As they had gathered to hear Ralph Slade's tale, so now the depleted mess of the _Wolverine_ grouped themselves for Percy Darrow's sequel. Slade himself sat directly across from the doctor's assistant. Before him lay a paper covered with jotted notes. Trendon slouched low in the chair on Slade's right. Captain Parkinson had the other side. Convenient to Darrow's hand lay the material for cigarettes. As he talked he rolled cylinder after cylinder, and between sentences consumed them in long, satisfying puffs.

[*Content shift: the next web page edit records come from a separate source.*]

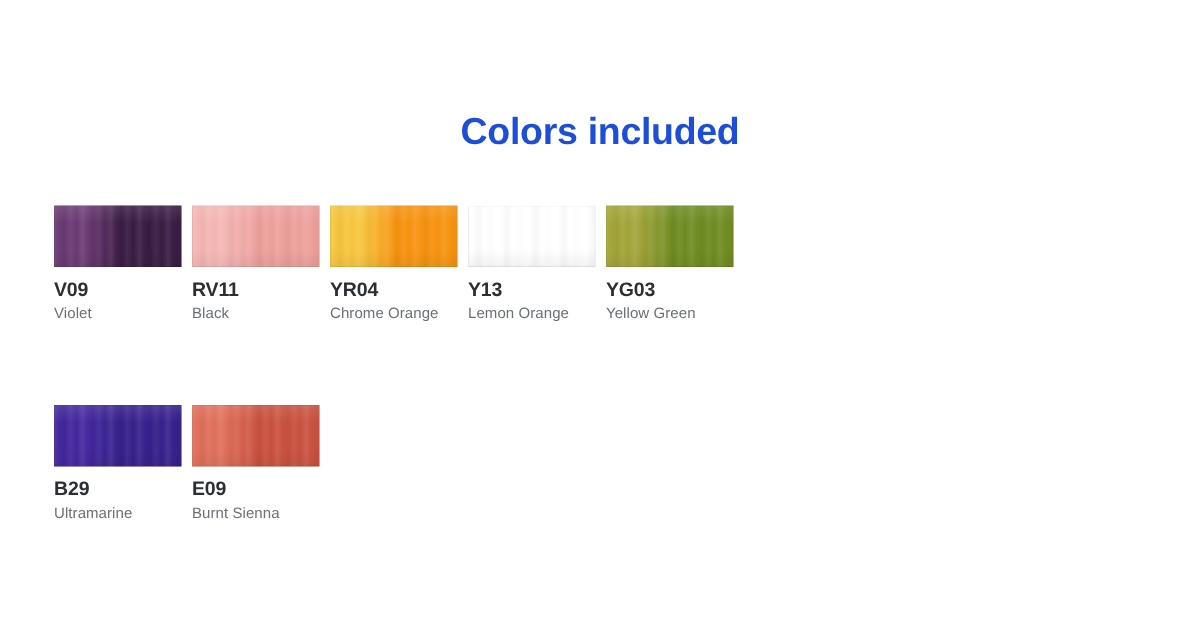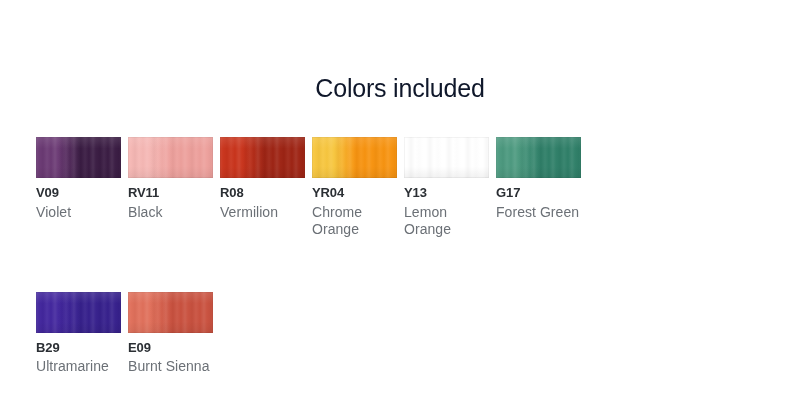--- a/index.html
+++ b/index.html
@@ -20,22 +20,22 @@
     position: relative;
     box-sizing: border-box;
   }
   .title {
     position: absolute;
     top: 74px;
     left: 0;
     width: 800px;
     text-align: center;
     font-size: 25px;
-    font-weight: normal;
-    color: #0f172a;
+    font-weight: bold;
+    color: #1d4ed8;
     letter-spacing: -0.2px;
   }
   .grid {
     position: absolute;
     top: 137px;
     left: 36px;
     width: 736px;
   }
   .row {
     display: flex;
@@ -80,21 +80,21 @@
   .code {
     margin-top: 8px;
     font-size: 13px;
     font-weight: bold;
     color: #2b2f34;
     line-height: 1.15;
     letter-spacing: -0.1px;
   }
   .cname {
     margin-top: 3px;
-    font-size: 14px;
+    font-size: 10px;
     font-weight: normal;
     color: #6b7076;
     line-height: 1.2;
     letter-spacing: 0.05px;
   }
 </style>
 </head>
 <body>
 
 <div class="page">
@@ -113,50 +113,42 @@
         </div>
         <div class="swatch-cell">
           <div class="swatch" style="background: linear-gradient(to right, rgb(245, 183, 180) 0%, rgb(245, 183, 180) 26%, rgb(237, 160, 156) 52%, rgb(237, 160, 156) 100%);">
             <div class="streaks"></div>
             <div class="sheen" style="background: linear-gradient(rgba(255, 255, 255, 0.1), rgba(255, 255, 255, 0) 28%, rgba(0, 0, 0, 0) 72%, rgba(0, 0, 0, 0.05));"></div>
           </div>
           <div class="code">RV11</div>
           <div class="cname">Black</div>
         </div>
         <div class="swatch-cell">
-          <div class="swatch" style="background: linear-gradient(to right, rgb(201, 52, 28) 0%, rgb(201, 52, 28) 26%, rgb(158, 36, 20) 52%, rgb(158, 36, 20) 100%);">
-            <div class="streaks"></div>
-            <div class="sheen" style="background: linear-gradient(rgba(255, 255, 255, 0.1), rgba(255, 255, 255, 0) 28%, rgba(0, 0, 0, 0) 72%, rgba(0, 0, 0, 0.05));"></div>
-          </div>
-          <div class="code">R08</div>
-          <div class="cname">Vermilion</div>
-        </div>
-        <div class="swatch-cell">
           <div class="swatch" style="background: linear-gradient(to right, rgb(247, 198, 63) 0%, rgb(247, 198, 63) 26%, rgb(247, 147, 16) 52%, rgb(247, 147, 16) 100%);">
             <div class="streaks"></div>
             <div class="sheen" style="background: linear-gradient(rgba(255, 255, 255, 0.1), rgba(255, 255, 255, 0) 28%, rgba(0, 0, 0, 0) 72%, rgba(0, 0, 0, 0.05));"></div>
           </div>
           <div class="code">YR04</div>
           <div class="cname">Chrome Orange</div>
         </div>
         <div class="swatch-cell">
           <div class="swatch">
             <div class="streaks"></div>
             <div class="sheen" style="background: linear-gradient(rgba(255, 255, 255, 0.1), rgba(255, 255, 255, 0) 28%, rgba(0, 0, 0, 0) 72%, rgba(0, 0, 0, 0.05));"></div>
           </div>
           <div class="code">Y13</div>
           <div class="cname">Lemon Orange</div>
         </div>
         <div class="swatch-cell">
-          <div class="swatch" style="background: linear-gradient(to right, rgb(77, 154, 128) 0%, rgb(77, 154, 128) 26%, rgb(47, 127, 104) 52%, rgb(47, 127, 104) 100%);">
+          <div class="swatch" style="background: linear-gradient(to right, rgb(163, 165, 58) 0%, rgb(163, 165, 58) 26%, rgb(111, 140, 34) 52%, rgb(111, 140, 34) 100%);">
             <div class="streaks"></div>
             <div class="sheen" style="background: linear-gradient(rgba(255, 255, 255, 0.1), rgba(255, 255, 255, 0) 28%, rgba(0, 0, 0, 0) 72%, rgba(0, 0, 0, 0.05));"></div>
           </div>
-          <div class="code">G17</div>
-          <div class="cname">Forest Green</div>
+          <div class="code">YG03</div>
+          <div class="cname">Yellow Green</div>
         </div>
       </div>
     <div class="row row-2">
         <div class="swatch-cell">
           <div class="swatch" style="background: linear-gradient(to right, rgb(67, 39, 158) 0%, rgb(67, 39, 158) 26%, rgb(54, 32, 140) 52%, rgb(54, 32, 140) 100%);">
             <div class="streaks"></div>
             <div class="sheen" style="background: linear-gradient(rgba(255, 255, 255, 0.1), rgba(255, 255, 255, 0) 28%, rgba(0, 0, 0, 0) 72%, rgba(0, 0, 0, 0.05));"></div>
           </div>
           <div class="code">B29</div>
           <div class="cname">Ultramarine</div>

"First you will want to learn of the fate of your friends and shipmates," he began. "They are dead. One of them, Mr. Edwards, fell to my hands to bury, as you know. He lies beside Handy Solomon. The others we shall probably not see: any one of a score of ocean currents may have swept them far away. The last great glow that you saw was the signal of their destruction. So the work of a great scientist, a potent benefactor of the race, a gentle and kindly old heart, has brought about the death of your friends and of my enemies. The innocent and the guilty ... the murderer with his plunder, the officer following his duty ... one and the same end ... a paltry thing our vaunted science is in the face of such tangled fates." He spoke low and bitterly. Then he squared his shoulders and his manner became businesslike.
"Interrupt me when any point needs clearing up," he said. "It's a blind trail at best. You've the right to see it as plain as I can make it--with Slade's help. Cut right in with your questions: There'll be plenty to answer and some never will be answered....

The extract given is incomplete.